Yes, we’ll probably file that under poppycock.
Quite apart from anything else it’s impossible to explain the changes in society in the past century without using that structure of economic rationality. Why have fertility levels fallen so much? Because children now generally survive into adulthood, the name of the game is to have grandchildren, thus one needs fewer children to have them. Why have male happiness rates stayed largely static while female ones have fallen as they gain ever more choice over their lives? Because having more choices means that the opportunity cost of making any single one of them rises. Why have female paid working hours risen? Because automation has meant that the gender division of labour based upon muscle power is no longer useful.”
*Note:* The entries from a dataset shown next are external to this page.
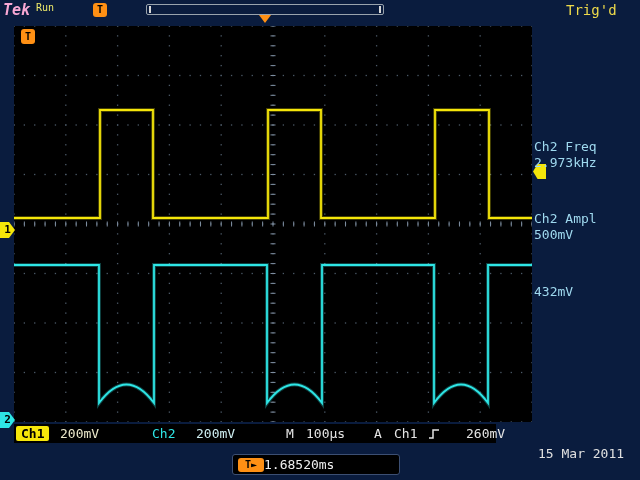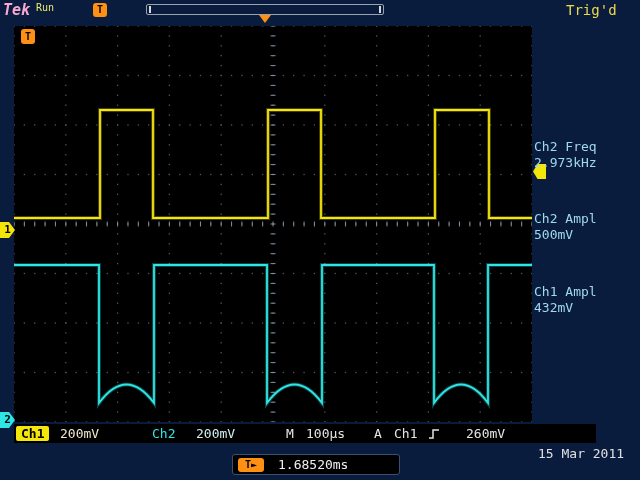"Ch1 Ampl" div { html: <div>Ch1 Ampl</div> -> none }
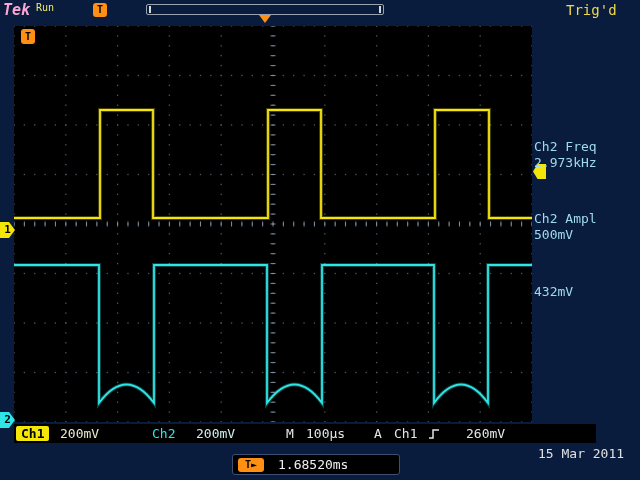"Ch1" .status-bar { width: 582px -> 482px }
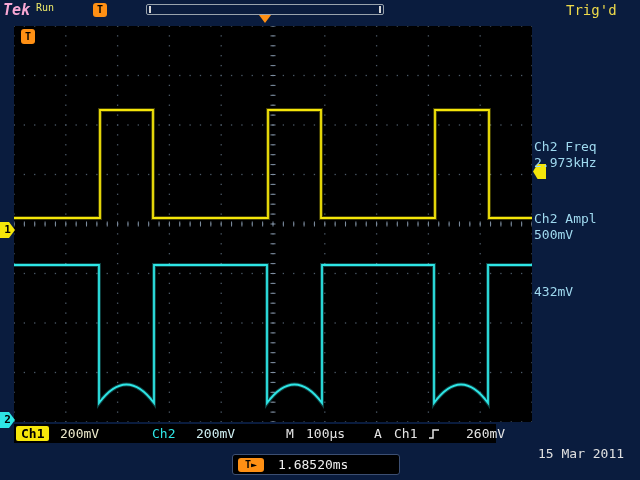"1.68520ms" .trig-readout-value { margin-left: 14px -> 0 }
I agree with Tim. I am not clear on what exactly Katrine Marçal is suggesting. Is it that somehow all domestic work should be monitised? How would that work out? Who pays who from what sources of income? 
Is it that theories of rational choice al la Garry Becker should be ditched (to which I would say “hear, hear”)? Is it that there is huge discrimination in work-place pay against women it should abolished (to which I would agree on principle).
Katrine Marçal may like to know that Adam Smith’s household was funded from his academic teaching and publishing incomes and before that from his small inheritance (including maturing bonds from his father’s role in the passing of the Act of Union with England in 1707), and mainly after he started employment as a lecturer in 1748 (aged 25), his Professorial salaries and his life bond from the Duke of Bucleugh which together more than covered the costs of domestic help for his mother, Margaret Douglas Smith, who from middle age was too frail and his aunt (Jane Douglas) who, apart from household chores, prepared his dinners. Both of them lived with him on campus in Glasgow University (1751-64), in Kirkcaldy at his mother’s house (1764-78), and lastly at Smith’s rented home, Panmure House, Edinburgh from 1778. His mother died in 1784 and his aunt  died in 1788, both at Panmure House.  Smith too died there in 1790 and is buried next door in the Cannongate Kirk grave yard (his mother apparently was buried in her family’s vault in the Kirk yard at Strathendry, Fife).

So who did cook Smith’s dinner? It is most likely that he fixed his own breakfast as he was very fond of strawberries (with sugar) in the morning, which fruit Scotland was famous for. Dinner was supervised by his cousin.